Exercise requirements -
Each record below should be returned exactly, with its pictures left out.

Start of Block

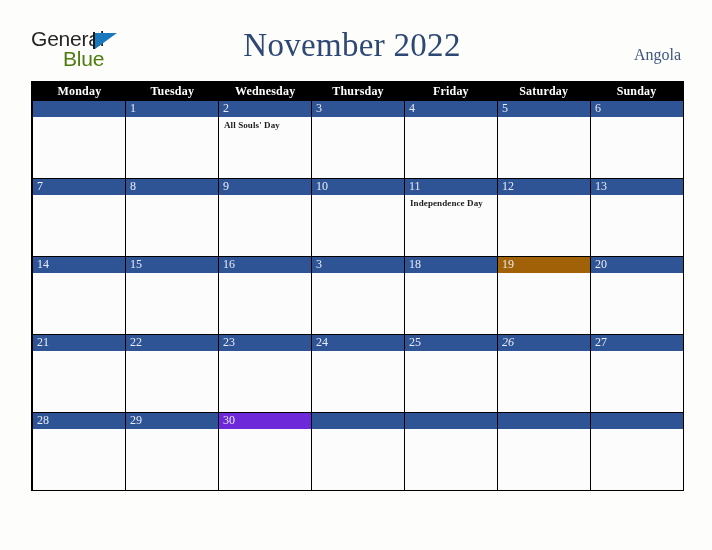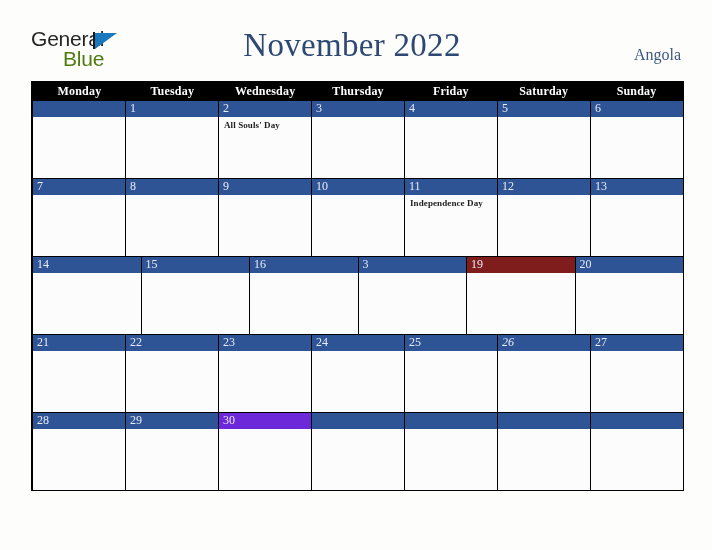--- a/index.html
+++ b/index.html
@@ -299,21 +299,26 @@
             <div class="day-band" style="background: rgb(47, 84, 150);">
               <div class="day-num">16</div>
             </div>
           </div>
           <div class="day-cell">
             <div class="day-band" style="background: rgb(47, 84, 150);">
               <div class="day-num">3</div>
             </div>
           </div>
           <div class="day-cell">
-            <div class="day-band" style="background: #7f1d1d;">
+            <div class="day-band" style="background: rgb(47, 84, 150);">
+              <div class="day-num">18</div>
+            </div>
+          </div>
+          <div class="day-cell">
+            <div class="day-band" style="background: #a16207;">
               <div class="day-num">19</div>
             </div>
           </div>
           <div class="day-cell">
             <div class="day-band" style="background: rgb(47, 84, 150);">
               <div class="day-num">20</div>
             </div>
           </div>
         </div>
         <div class="week-row">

End of Block

Reply -
--- a/index.html
+++ b/index.html
@@ -299,21 +299,26 @@
             <div class="day-band" style="background: rgb(47, 84, 150);">
               <div class="day-num">16</div>
             </div>
           </div>
           <div class="day-cell">
             <div class="day-band" style="background: rgb(47, 84, 150);">
               <div class="day-num">3</div>
             </div>
           </div>
           <div class="day-cell">
-            <div class="day-band" style="background: #7f1d1d;">
+            <div class="day-band" style="background: rgb(47, 84, 150);">
+              <div class="day-num">18</div>
+            </div>
+          </div>
+          <div class="day-cell">
+            <div class="day-band" style="background: #a16207;">
               <div class="day-num">19</div>
             </div>
           </div>
           <div class="day-cell">
             <div class="day-band" style="background: rgb(47, 84, 150);">
               <div class="day-num">20</div>
             </div>
           </div>
         </div>
         <div class="week-row">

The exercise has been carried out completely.